I've been reading through Martin Hengel, “The Stance of the Apostle Paul Toward the Law in the Unknown Years Between Damascus and Antioch,” in Justification and Variegated Nomism: Volumes 2 – The Paradoxes of Paul (Grand Rapids, MI: Baker, 2004), 75-103, and these are some cool quotes I fished out.

“For him, the encounter with the Resurrected One near Damascus set before him the question of the law or Christ in the form of a soteriological alternative. For Judaism of that time the Torah was in manifold expression the essence of slavaiton, and could be identified with the fundamental religious metaphor, “life”. [m.Abot. 2.7; Avemarie]. Since the opposition between Torah and Jesus of Nazareth had made him into a persecutor, now the relationship between Christ and Torah had to become a fundamental issue, in which the inversion of the opposition immediately because apparent: he, the Resurrected One is zwh& for those who believe (2 Cor 4:11-12; cf. 2:16).” (p. 84) - for a similar view see Terence L. Donaldson, “Zealot and Convert: The Origin of Paul’s Christ-Torah Antithesis,” CBQ 51 (1989): 655-82.

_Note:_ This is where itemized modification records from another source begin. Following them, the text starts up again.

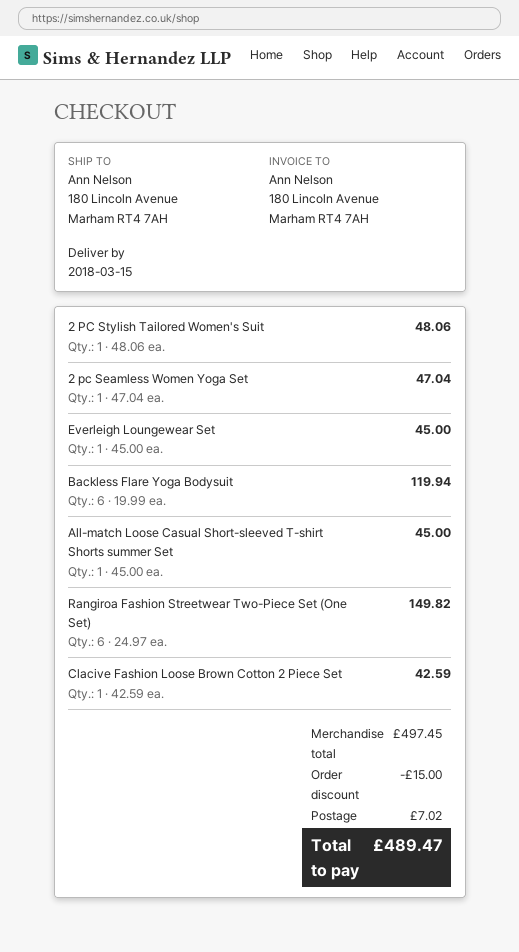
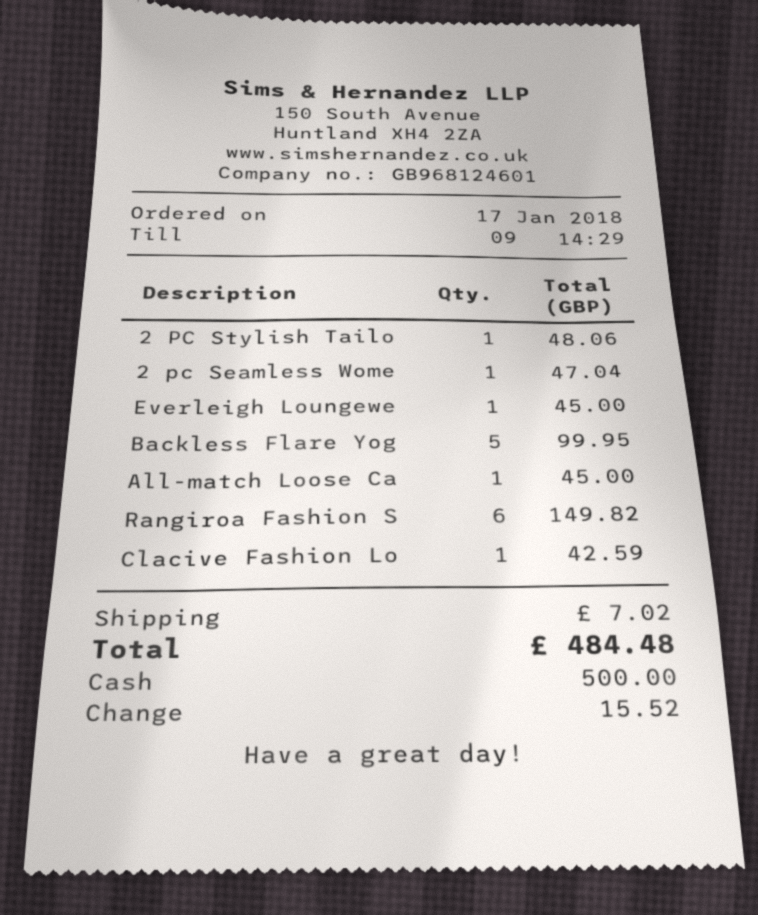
Backless Flare Yoga Bodysuit: 6 for 119.94 -> 5 for 99.95
discount: 15.00 -> none
total: 489.47 -> 484.48

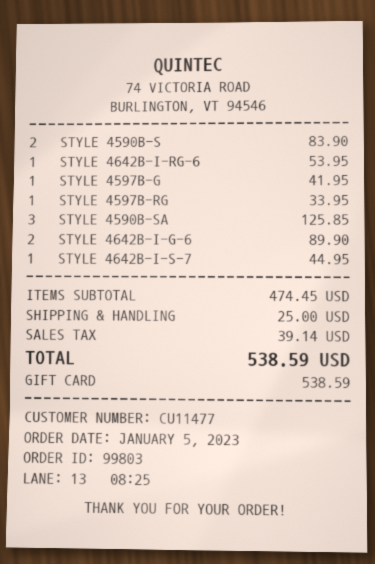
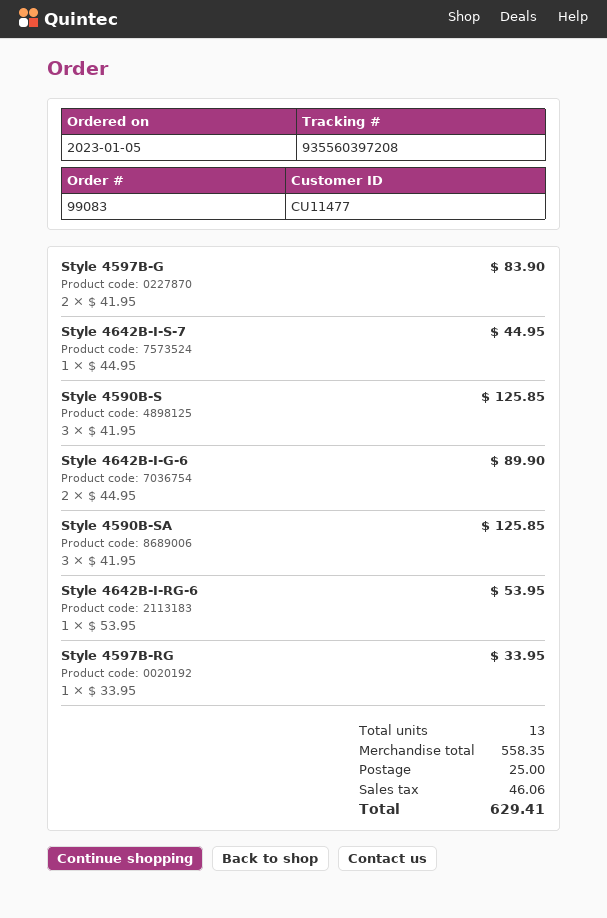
order number: 99803 -> 99083
STYLE 4590B-S: 2 for 83.90 -> 3 for 125.85
STYLE 4597B-G: 1 for 41.95 -> 2 for 83.90
subtotal: 474.45 -> 558.35
tax: 39.14 -> 46.06
total: 538.59 -> 629.41

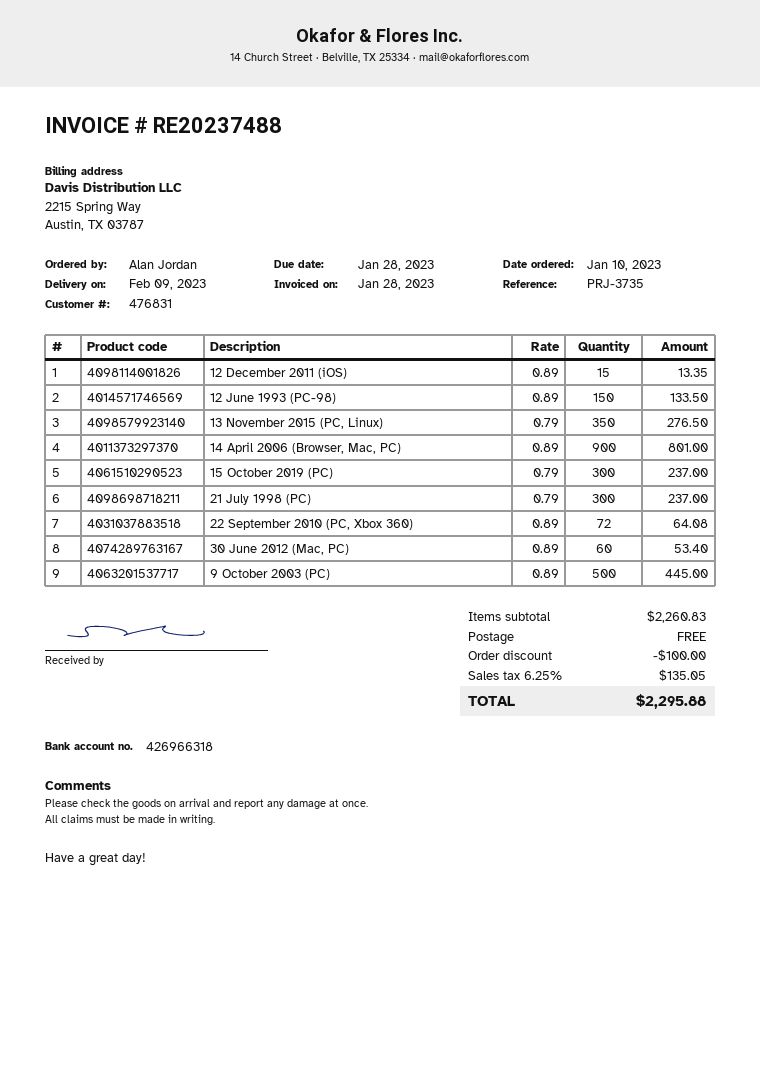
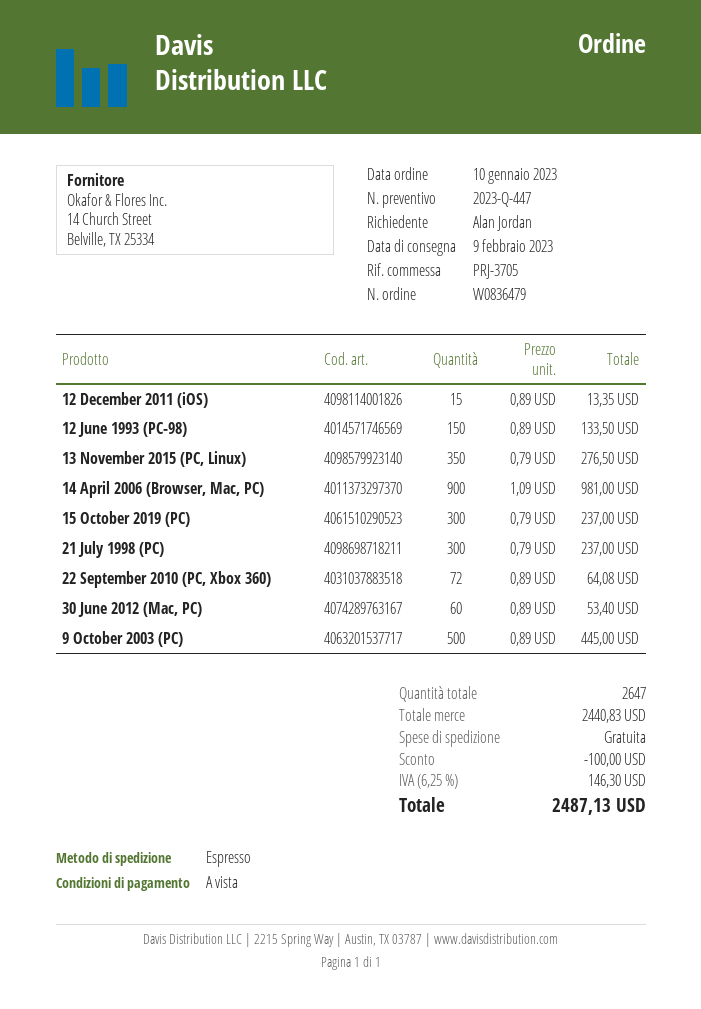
reference: PRJ-3735 -> PRJ-3705
14 April 2006 (Browser, Mac, PC): 900 x 0.89 = 801.00 -> 900 x 1.09 = 981.00
subtotal: 2260.83 -> 2440.83
tax: 6.25% = 135.05 -> 6.25% = 146.30
total: 2295.88 -> 2487.13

“Why Arabia?” is simple. As the offspring of Israel the “Arabians” were the genealogically and geographically closest physical relatives of Israel among the “Gentiles,” since they, too, were descendents of Abraham. The offspring of Esau, the Edomites, had already become Jews under Hyrcanus and were no longer “Gentiles”. (p. 89).

“Had the earliest church in Jerusalem not recognized the Pauline mission to the Gentiles, with its particular criticism of the law, the apostle would have “run in vain,” i.e. he could not have continued it (Gal 2:2). The perspective frequently adopted today, that earliest Christianity displayed an unbridled diversity, stand in contradiction not only to the statement of Paul (1 Cor 15:11), to his remarkable attachment to Jerusalem in his later period when his connection to Antioch become looser, but also the unity of the church in the entirely of the first and second centuries, which the New Testament and post-apostolic literature attests.” (pp. 95-96).

1 comment:

James Crossley said...

There is one major problem with Hengel's view of the Law in the 30s: there is no serious evidence that the first Christians or even Paul thought in the way Hengel says. Hengel's argument still reads like the old 'law' vs 'gospel' of later Christian thought.